Na primeira leitura, antes de Moisés proclamar o mandamento sobre o amor exclusivo de Deus, ele exorta os israelitas a guardarem os mandamentos e elogia a lei: “Guarde-os sempre, e assim você prolongará sua vida. Então vocês serão felizes, como disse o Senhor, o Deus de seus pais, e se multiplicarão em uma terra que mana leite e mel”. Por que o cumprimento dos mandamentos nos fará felizes? Alguns acham que pelo menos alguns, se não todos, os mandamentos morais restringem e limitam nossa liberdade. Em nossa cultura, que transformou a maneira como entendemos a sexualidade, o sexto e o nono mandamentos se tornaram um jugo opressivo em vez de um guia libertador.

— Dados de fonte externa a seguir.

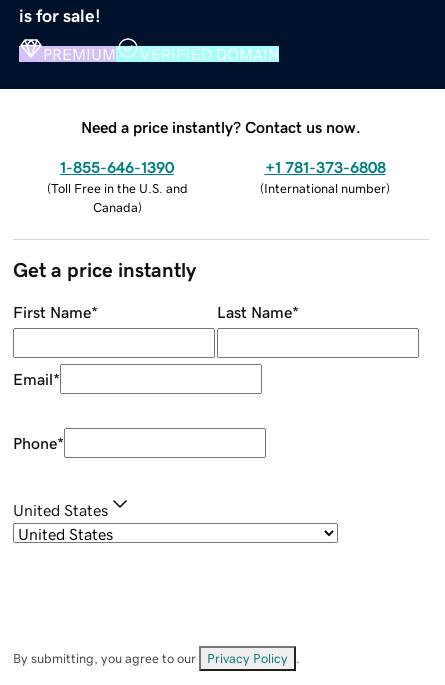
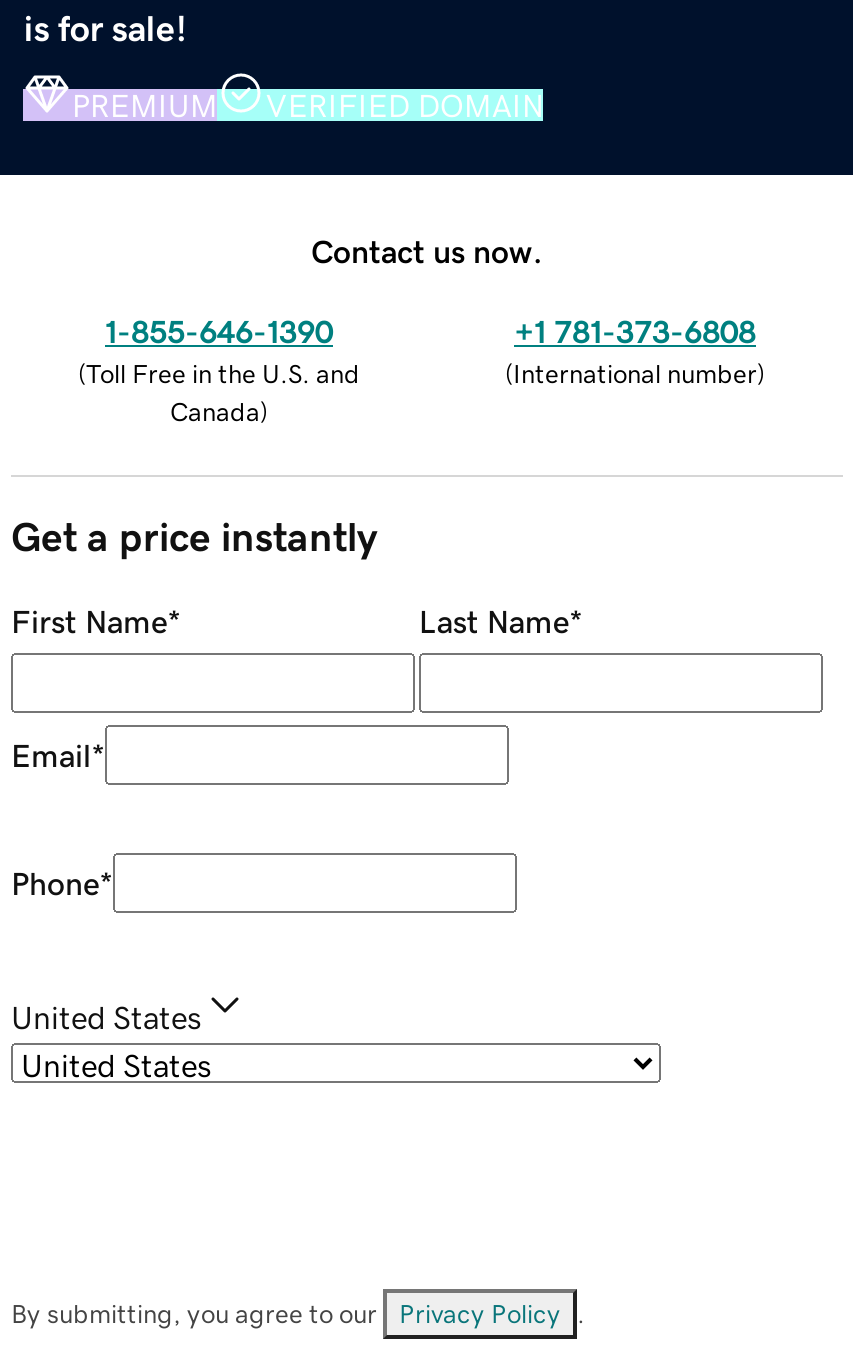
[81,119,361,135] Need a price instantly? Contact us now. -> [311,234,543,266] Contact us now.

Peçamos ao Senhor Sua graça e Seu favor para que nossa liberdade seja dócil no cumprimento dos mandamentos que Ele nos deu.

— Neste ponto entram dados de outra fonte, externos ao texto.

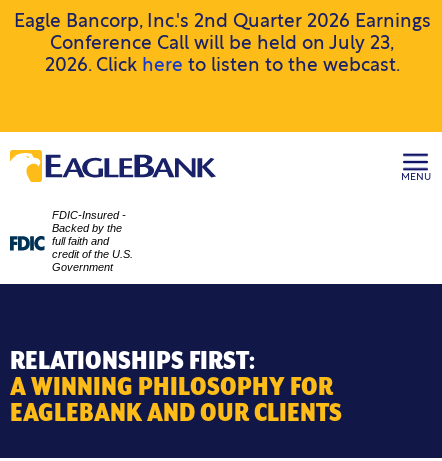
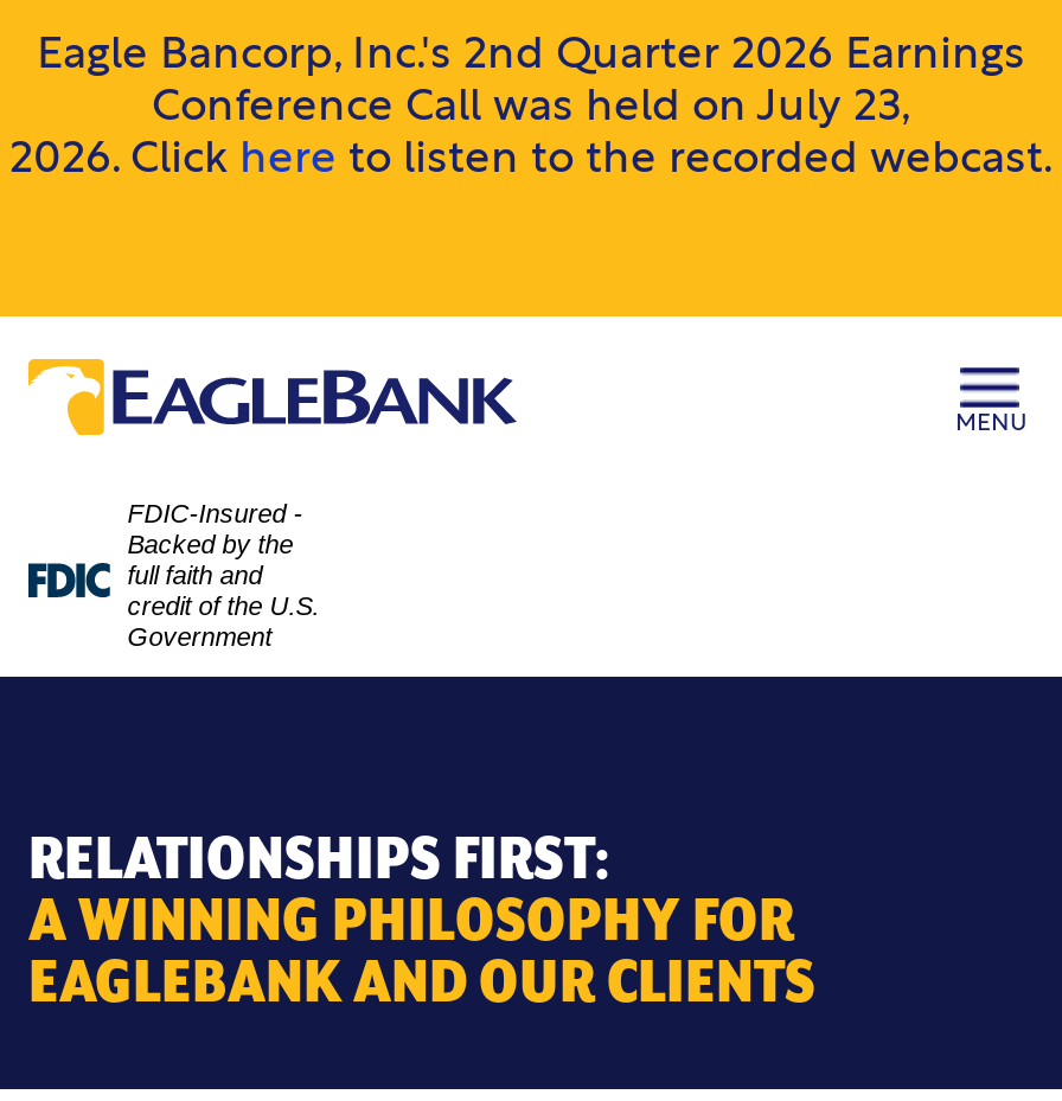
[44,36,400,75] Conference Call will be held on July 23, | 2026. Click here to listen to the webcast. -> [9,89,1053,181] Conference Call was held on July 23, | 2026. Click here to listen to the recorded webcast.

Os mandamentos morais extraem sua força do fato de que estão enraizados na natureza, em quem somos como indivíduos e como sociedade. O próprio Deus está sujeito à sua criação. Deus ordena certas ações porque elas são construtivas de nossa natureza humana e social; e proíbe outras porque são destrutivas de nossa natureza humana e social. As ações que Deus ordena ou proíbe não são boas ou ruins porque Ele as ordena ou proíbe. Os mandamentos que se referem a Deus têm o objetivo de indicar quais ações conduzem ao nosso relacionamento com Ele e pelas quais reconhecemos Sua honra e glória. Os mandamentos que se referem ao nosso próximo proíbem as ações que destroem a dignidade humana, que são contrárias ao crescimento pessoal e à coexistência social, e nos ordenam que realizemos as ações que são construtivas de nossa própria dignidade, da dignidade de nosso próximo e da coexistência social. Os mandamentos éticos não são caprichos divinos, mas guias para nossa liberdade, para que tomemos decisões que construam e edifiquem a pessoa e a sociedade. Peçamos ao Senhor Sua graça e Seu favor para que nossa liberdade seja dócil no cumprimento dos mandamentos que Ele nos deu.